Schwäbische Zeitung (Friedrichshafen)
Müllsammeln als Wellness-Maßnahme
Erst seitdem ich mit Nordic-Walking-Stöcken durch die Gegend laufe, sehe ich den Müll, der in der durchaus schönen Landschaft liegt. Das zeugt wohl von einem kleinlichen Gemüt. Da ist man auf dem schönen Teuringer Talbahnweg unterwegs, und was sticht einem ins Auge? Ein leerer Getränkekarton zwischen Grasbüscheln, Reste von McDonald’s und Zigarettenkippen.

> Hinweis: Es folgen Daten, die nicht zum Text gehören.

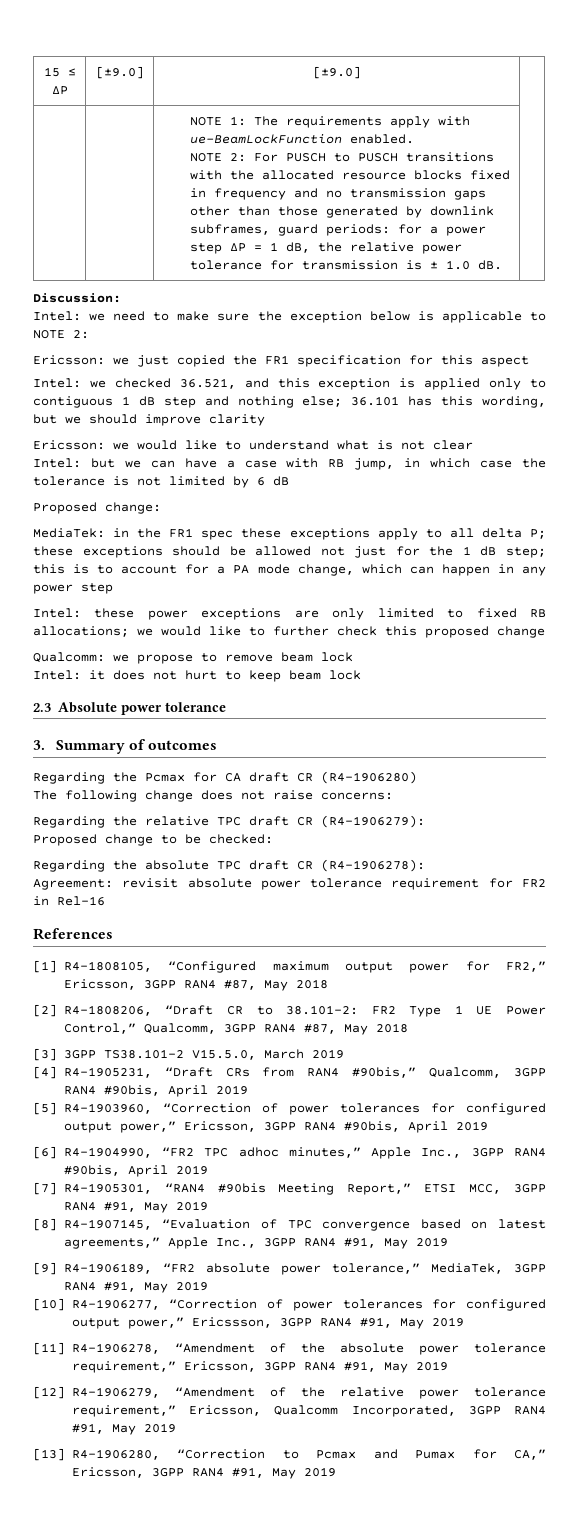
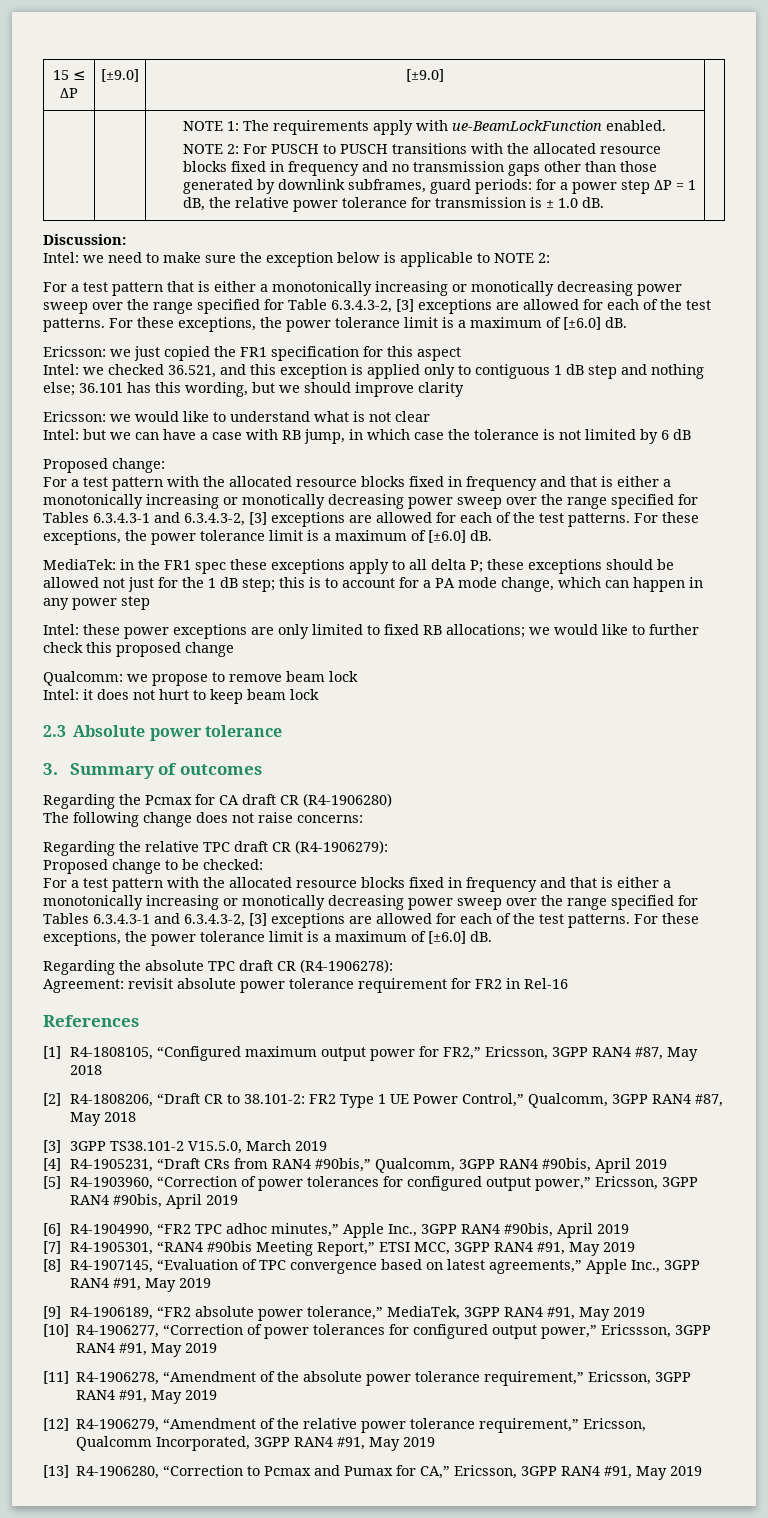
+ For a test pattern that is either a monotonically increasing or monotically decreasing power sweep over the range specified for Table 6.3.4.3-2, [3] exceptions are allowed for each of the test patterns. For these exceptions, the power tolerance limit is a maximum of [±6.0] dB.
  Proposed change:
+ For a test pattern with the allocated resource blocks fixed in frequency and that is either a monotonically increasing or monotically decreasing power sweep over the range specified for Tables 6.3.4.3-1 and 6.3.4.3-2, [3] exceptions are allowed for each of the test patterns. For these exceptions, the power tolerance limit is a maximum of [±6.0] dB.
  Proposed change to be checked:
+ For a test pattern with the allocated resource blocks fixed in frequency and that is either a monotonically increasing or monotically decreasing power sweep over the range specified for Tables 6.3.4.3-1 and 6.3.4.3-2, [3] exceptions are allowed for each of the test patterns. For these exceptions, the power tolerance limit is a maximum of [±6.0] dB.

Es gibt kaum noch Flecken, an denen nicht irgendwelche Heinis ihren Dreck liegen lassen.
Um das zu ändern, müsste ich meine Stöcke stehen lassen und stattdessen mit einem Müllsack losziehen. Dann hätte die Lauferei auch nicht nur für mich einen Zweck. Aber das ist wahrscheinlich zu naiv betrachtet. Was bringt es denn, im Wald eine Zigarettenschachtel aufzulesen, wenn eine Woche später an der selben Stelle schon wieder eine Bierflasche liegt? Wir wollen auch nicht vergessen, dass in den Weltmeeren geschätzte 150 Millionen Tonnen Plastikmüll treiben. Wer sich angesichts dieser Lage nach einem weggeworfenen Zigarettenstummel bückt, muss schon ein Trottel sein.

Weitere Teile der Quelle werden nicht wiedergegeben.